Messer in Vollendung
handgmacht im Messer-Werk in Aschau von Luca und Florian

Bei uns hat im Winter jeden Tag a andere Alm offen am Abend – unter anderem die Gori-Alm auf der Kampenwand. Beim Heimfahrn samma vom Parkplatz unterm Schloss Hohenaschau raus direkt drauf zugfahrn: auf´s Messer-Werk in der alten Dorfschmiede von 1808 in Aschau– und voller Neugier glei am nächsten Tag hin und nei: ganz sche laut und heiss. „Servus, derfst ned bremsen mim Hammer, wennst gscheid durchschlong megst!“ war der Gruss vom Luca. Wir haben dann bissl gratscht, glei bissl was erfahren über die Werkstatt und die Messer. Faszinierend!
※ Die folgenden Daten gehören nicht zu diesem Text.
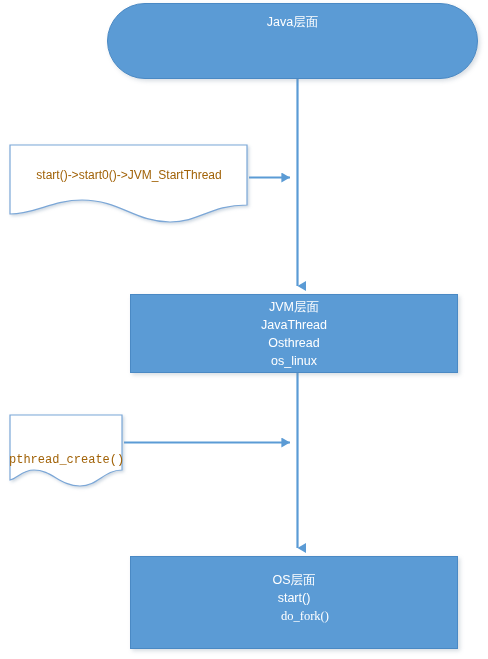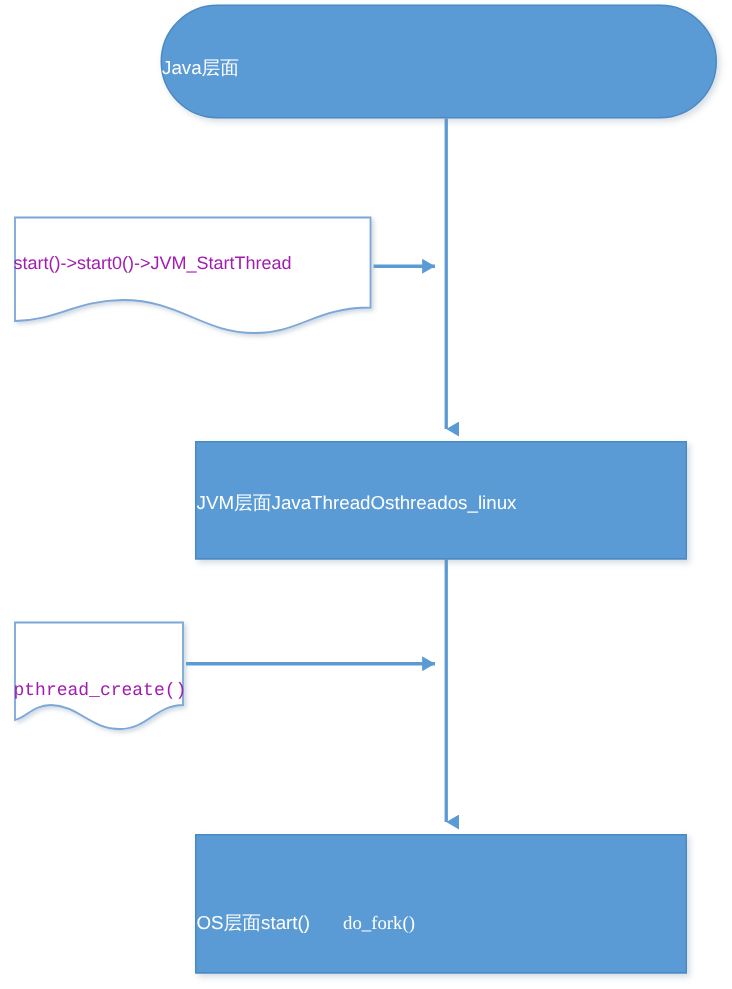"Java层面" .node { flex-direction: row -> column }
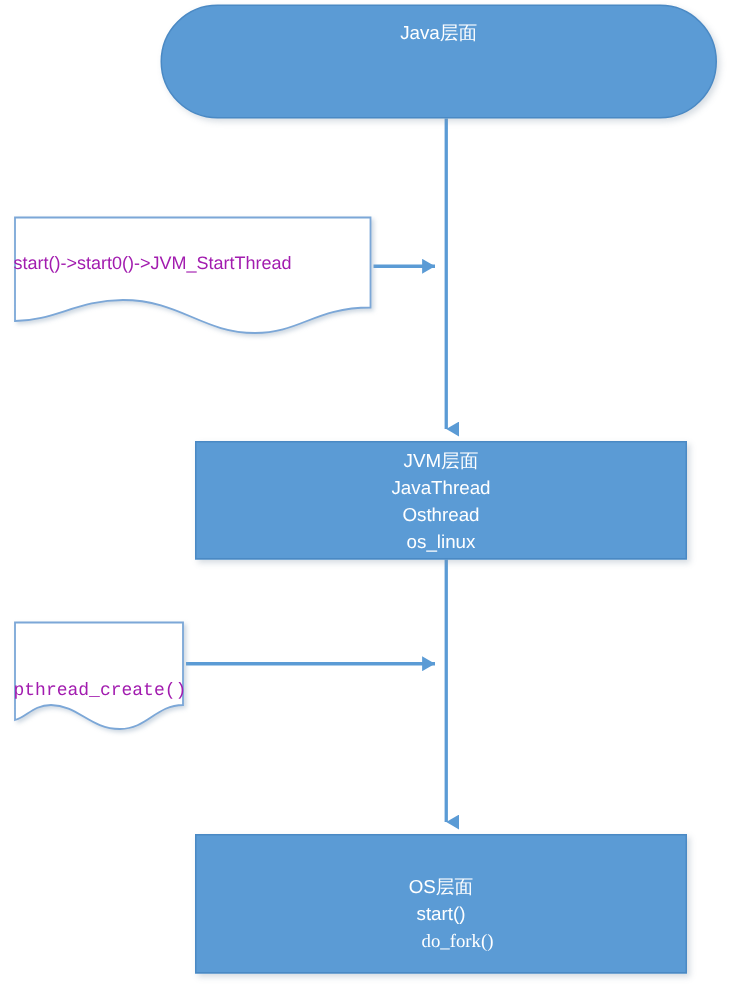"start()->start0()->JVM_StartThread" .doc-label { color: #a21caf -> #a16207; text-align: none -> center }
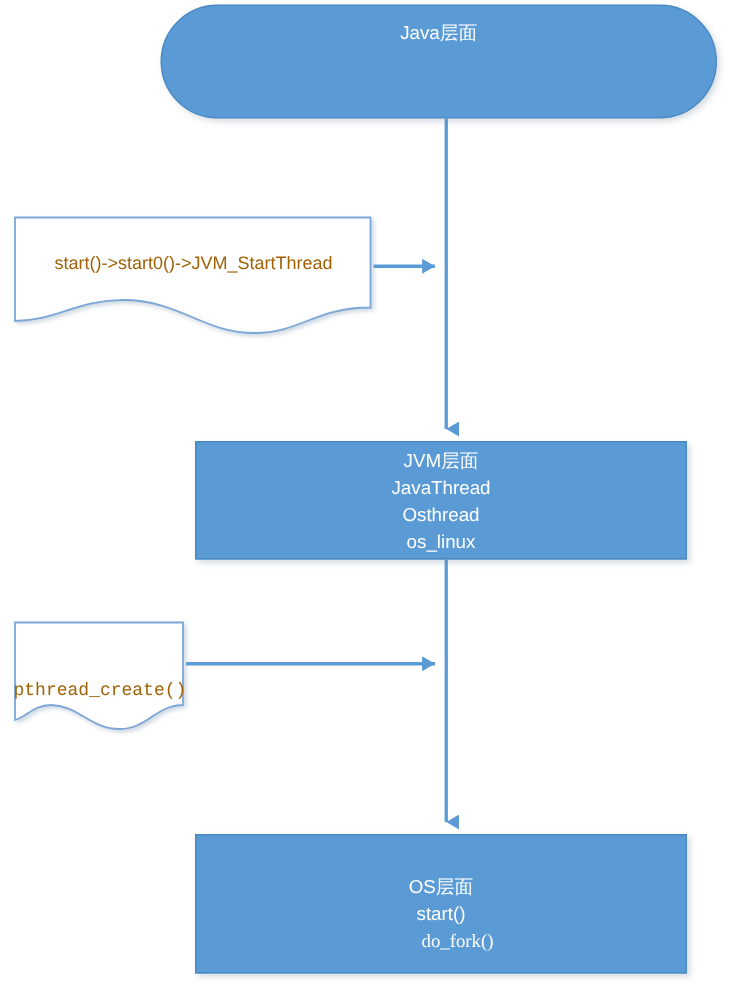"OS层面" #os-node { padding-top: 25px -> 14px }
Wir sagen seit dem Gespräch, dass des eigentlich keine Messer sind, sondern Erbstücke. Erst machens oan selber glücklich, dann den Buam und irgendwann an Buam vom Buam. Der Luca und Florian erzähln, Messermacher zu werden, war schon ein Kindheitstraum. Kunstschmied gelernt, haben sie jahrelang an ihrer Kunst, an der optimalen Rezeptur für Ihr Stahlgemisch getüftelt, weil man „Messermacher“ nicht lernen kann. „Das tollste Material bringt nix, wenns ned richtig gschmiedt is.“ sagen sie. Nur bei rund 1.200 Grad funktioniert das „Feuerschweissen“, wie man die Vereinigung mehrerer Stahlschichten durch die kräftigen Hammerschläge nennt; nur 50 Grad mehr oder weniger und ds Resultat stimmt nicht mehr.

Besonderes Schmankerl der zwei Künstler vom Messer-Werk sind die „Damaszener-Messer. Seit ca. 2500 Jahren arbeitet man bereits mit Damaststahl; die fertigen Messer besitzen zwischen 300 und 600 Lagen davon, was sich an der wunderschönen, individuellen Struktur abzeichnet. Das Servus-Magazin hat erst im Frühsommer 2012 einen schönen Bericht über das Messer-Werk gebracht mit dem Resumée: „ Es ist zu spüren, wie viel Gedanken in den Messern stecken und welche Mühe es gekostet hat, das Beste und Schönste aus dem Stahl zu treiben.“ Luca sagt, sie wollen immer das noch bessere Messer machen und Florian schliesst mit dem schönen Satz über ihren Wunsch, Messer für die Ewigkeit zu machen.

Die Liebe zur Qualität, der Respekt vorm Material, die Besinnung auf langlebige, bodenständige und hochwertige Handwerkskunst is uns sauber neigfahrn, was bedeutet: wir sind stolz, die Philosophie und die Produkte vom Messer-Werk – eingeätzt in jedes einzelne Exemplar - bei Jodler zu präsentieren.

Was für ein scharfes Zeug – 100% Jodler-zertifiziert und jedem einfach nur zu wünschen.